It took me exactly two hours to get home yesterday, a trip that should take ten minutes and even in rush hour seldom takes longer than 20. I left campus at 4.30pm, and finally pulled up outside my house, wrung, exhausted and hysterical, shortly after 6.30. During that time I had circled repeatedly between Observatory and Wynberg in a desperate, unavailing and increasingly surreal attempt to cross the railway line. Every single route over the line was blocked by congested traffic for a minimum of three blocks, moving a car at a time and generally sitting without moving at all for anything up to five or ten minutes. Not quite a gridlock, but almost, its ground-to-a-halt effect exacerbated materially by the single-minded selfishness of Cape Town drivers, who will fill up an intersection even if they're not able to move out of it, thus blocking it to cross traffic when the light changes.
Normally this sort of traffic congestion is a matter of biting the bullet and inching forward; you'll get there eventually, painfully slowly, and probably having given your road-rage vocabulary a brisk evening constitutional. What this is not apparently compatible with, however, is my borderline crowd phobia which, it transpires, is mostly a desperate terror of being hemmed in. I've always hated rush hour: sitting in traffic is one of my fairly reliable fatigue triggers, and it appears that the exhaustion is actually the result of subliminally suppressing panic attacks if I can't move, can't leave, can't see a way out. (This in retrospect also explains that overly dramatic episode in undergrad when I passed out in the middle of the Zimbabwe border post, which is always heaving crowds).

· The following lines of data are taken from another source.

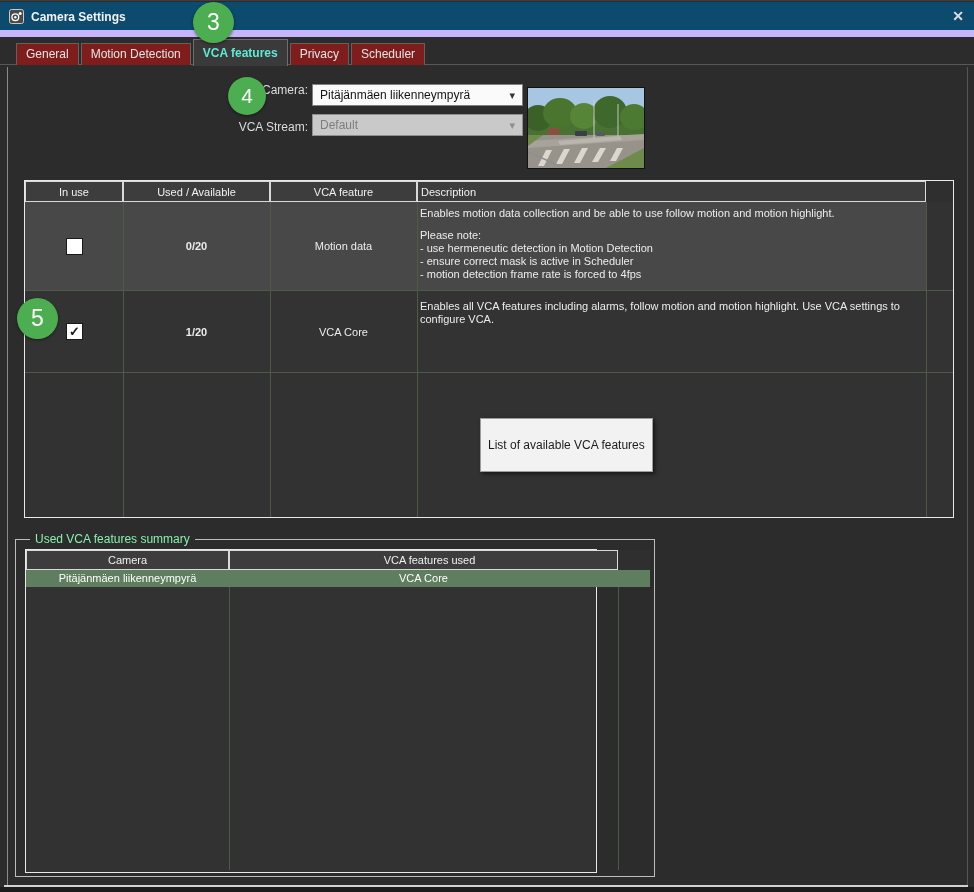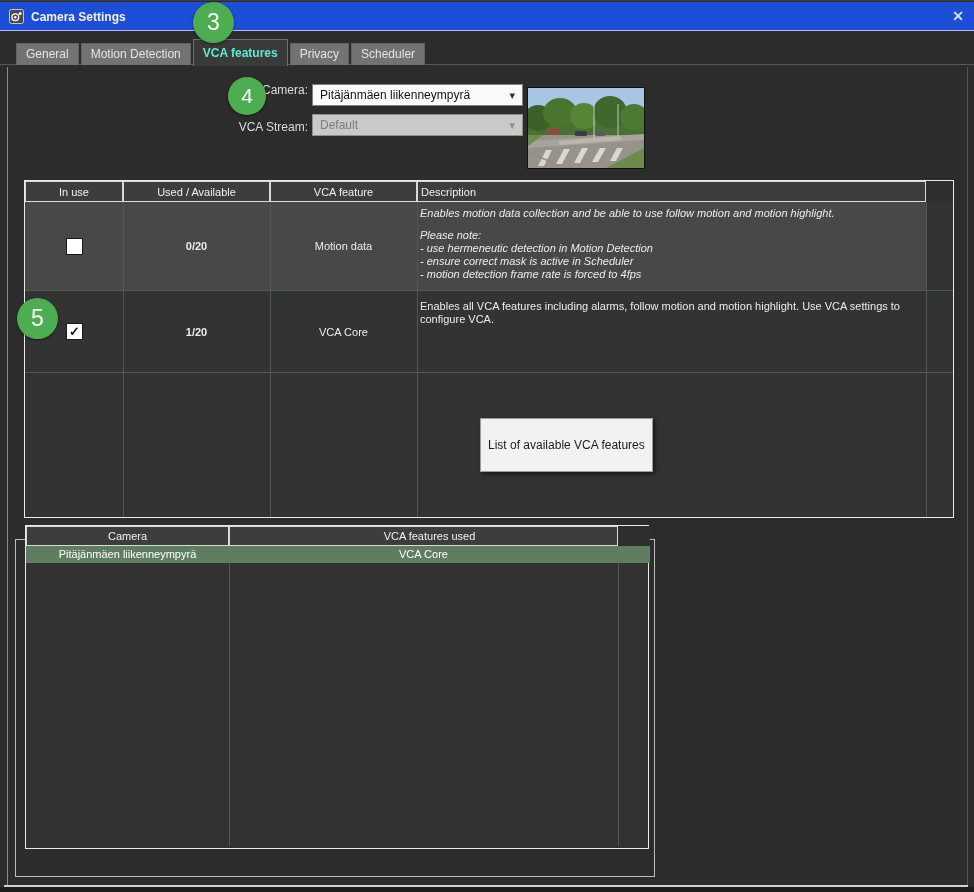--- a/index.html
+++ b/index.html
@@ -9,7 +9,7 @@
     border-top:1px solid #3e3e3e;box-sizing:border-box;
   }
   
-  .titlebar{position:absolute;top:1px;left:0;right:0;height:28px;background:#1d4ed8;border-bottom:1px solid #c4b5fd;}
+  .titlebar{position:absolute;top:1px;left:0;right:0;height:28px;background:#0c4a6e;border-bottom:7px solid #c4b5fd;}
   .app-icon{position:absolute;left:9px;top:7px;width:15px;height:15px;}
   .win-title{position:absolute;left:31px;top:8px;font-size:12px;font-weight:bold;color:#f2f2f2;}
   .close-btn{position:absolute;right:10px;top:7px;font-size:14px;font-weight:bold;color:#dedede;cursor:default;line-height:14px;}

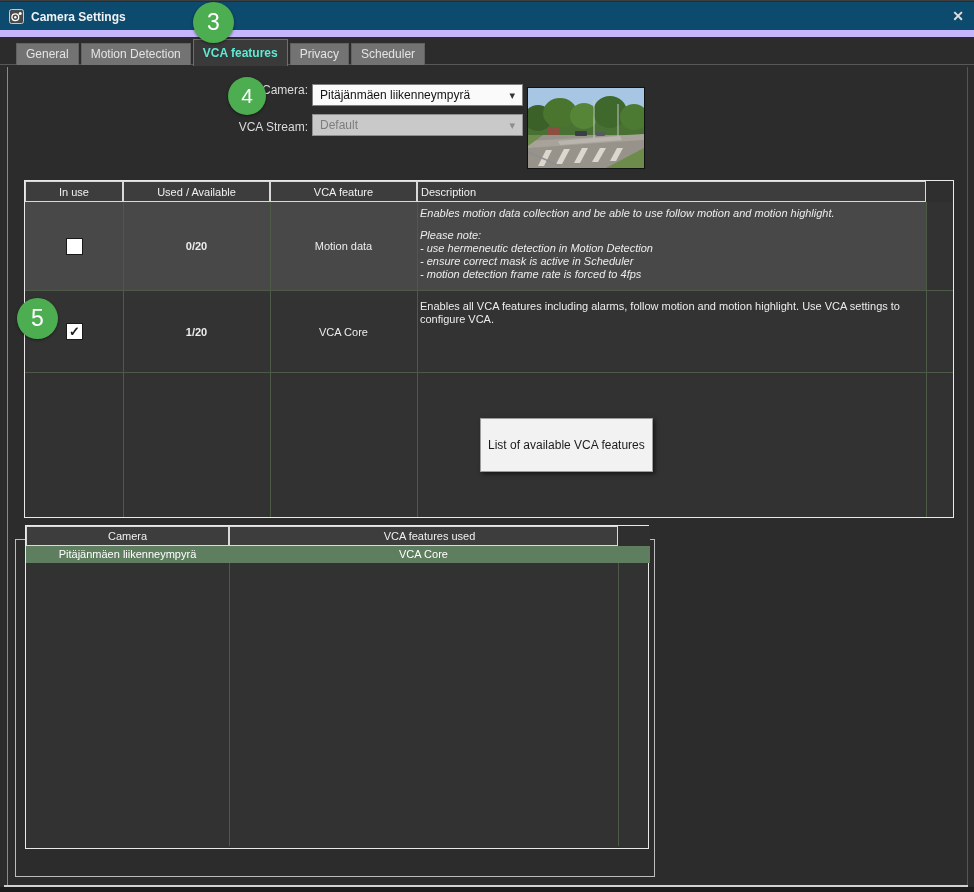--- a/index.html
+++ b/index.html
@@ -23,7 +23,7 @@
   
   .tabs{position:absolute;top:37px;left:16px;height:27px;display:flex;align-items:flex-end;z-index:5;}
   .tab{height:21px;line-height:21px;padding:0 9px;font-size:12px;color:#e4e4e4;
-    background:#737373;border:1px solid #616161;border-bottom:none;margin-right:2px;white-space:nowrap;}
+    background:#7f1d1d;border:1px solid #616161;border-bottom:none;margin-right:2px;white-space:nowrap;}
   .tab.active{height:26px;line-height:26px;background:#3a3a3a;font-weight:bold;color:#5eead4;
     border-color:#6e6e6e;margin-bottom:-1px;z-index:6;}
   .tab-underline{position:absolute;top:63px;left:0;width:974px;height:1px;background:#585858;}

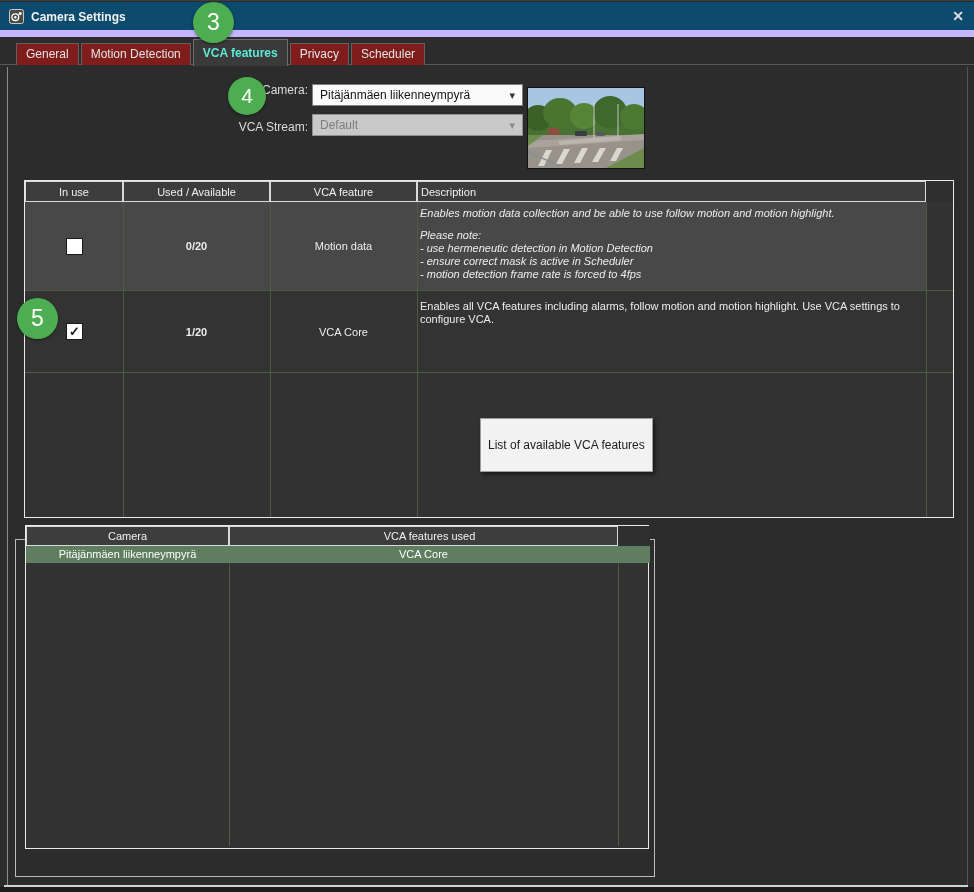--- a/index.html
+++ b/index.html
@@ -174,7 +174,7 @@
     <div class="cbox" style="left:41px;top:57px;"></div>
     <div class="cellc bold" style="left:98px;top:59px;width:147px;">0/20</div>
     <div class="cellc" style="left:245px;top:59px;width:147px;">Motion data</div>
-    <div class="desc" style="top:26px;font-style:italic;">
+    <div class="desc" style="top:26px;">
       <div>Enables motion data collection and be able to use follow motion and motion highlight.</div>
       <div class="gap"></div>
       <div>Please note:</div>

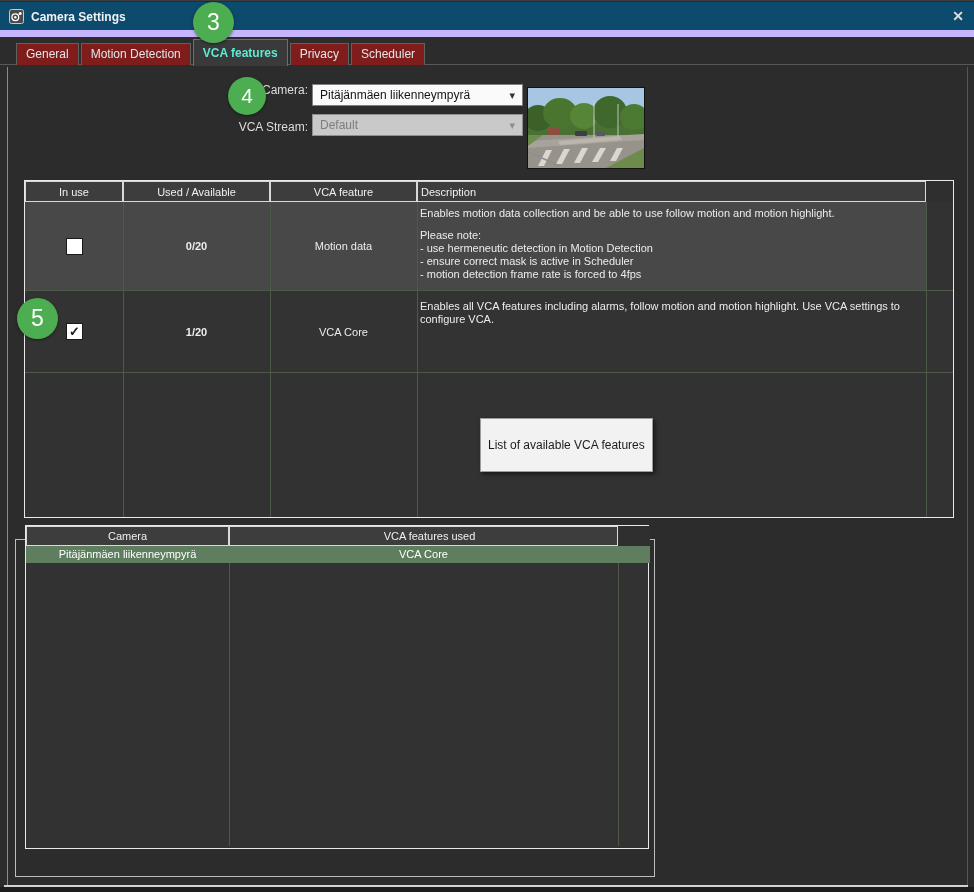--- a/index.html
+++ b/index.html
@@ -72,7 +72,7 @@
     border:1px solid #bdbdbd;box-sizing:border-box;}
   .legend{position:absolute;left:14px;top:-8px;background:#2c2c2c;padding:0 5px;
     font-size:12px;color:#86efac;white-space:nowrap;}
-  .stable{position:absolute;left:25px;top:524px;width:624px;height:324px;
+  .stable{position:absolute;left:25px;top:548px;width:572px;height:324px;
     border:1px solid #e9e9e9;box-sizing:border-box;background:#323232;}
   .sh{position:absolute;top:0;height:20px;background:#3d3d3d;border:1px solid #d9d9d9;
     box-sizing:border-box;color:#f0f0f0;font-size:11px;display:flex;align-items:center;justify-content:center;}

Yesterday the non-moving traffic endured long enough, repeatedly, that I could no longer suppress the panic response. I kept trying to turn away from build-ups, feeling my control slipping, my hands shaking, my hysteria mounting, and only ended up spiralling myself tighter and tighter into congested roads, with my options narrowing inexorably. At one point I ended up stuck in a byroad in Claremont near the station, hemmed in by taxis, shaking and crying hysterically, with concerned passers-by offering me water and otherwise mostly exacerbating the problem by looming at me. When I finally wriggled free I'd circle round to find another route, only to run into further rows and rows of bumper-to-bumper cars. It was like one of those repetitive nightmares where you can't get out, you keep coming back to the same spot, you're trapped. After a while the repetition becomes a sort of hellish hallucination. You feel as though you'll be doing this forever, over and over, trying to get through, always blocked, home and tranquillity and a door to exclude the world a sort of faint, mirage-like image which clearly doesn't exist in any real way.
Halfway through this process I gave up and tried to go back to campus to sit in my office for a bit (trial and error having established that sitting by the side of the road in the car didn't help at all). This wasn't the best move, because (a) going back to campus after you've left for the day is a nasty déjà vu feeling that itself feels like a nightmare entrapment, and (b) there was some sort of student activity - protest, demonstration, march, flash mob, who the fuck knows - filling up the roads, inevitably triggering further phobic reactions. I turned round and re-entered the hellscape. I finally wriggled through via Kenilworth, it now being late enough that the booms were up, took a tranquilliser, ate something, I forget what, it didn't seem to object so probably wasn't one of the cats, and fell into bed by 9, more or less shattered. It was, all in all, a horrible experience - made worse, I think, because heavy traffic is also a prime example of non-working, irrational, eco-unfriendly civilisation and we should damned well do better than this.
I am enlightened, however. I have identified a trigger. My tendency to arrange my work life to avoid rush hour, which I've always treated like a preference, becomes an imperative. I shall espouse the religion of the long way round if it looks for a microsecond as though build-up is happening. I shall also become au fait with major sports fixtures and arrange, preferably, to leave the country for them. For a nice, open desert full of absolutely nothing, but especially not people or cars.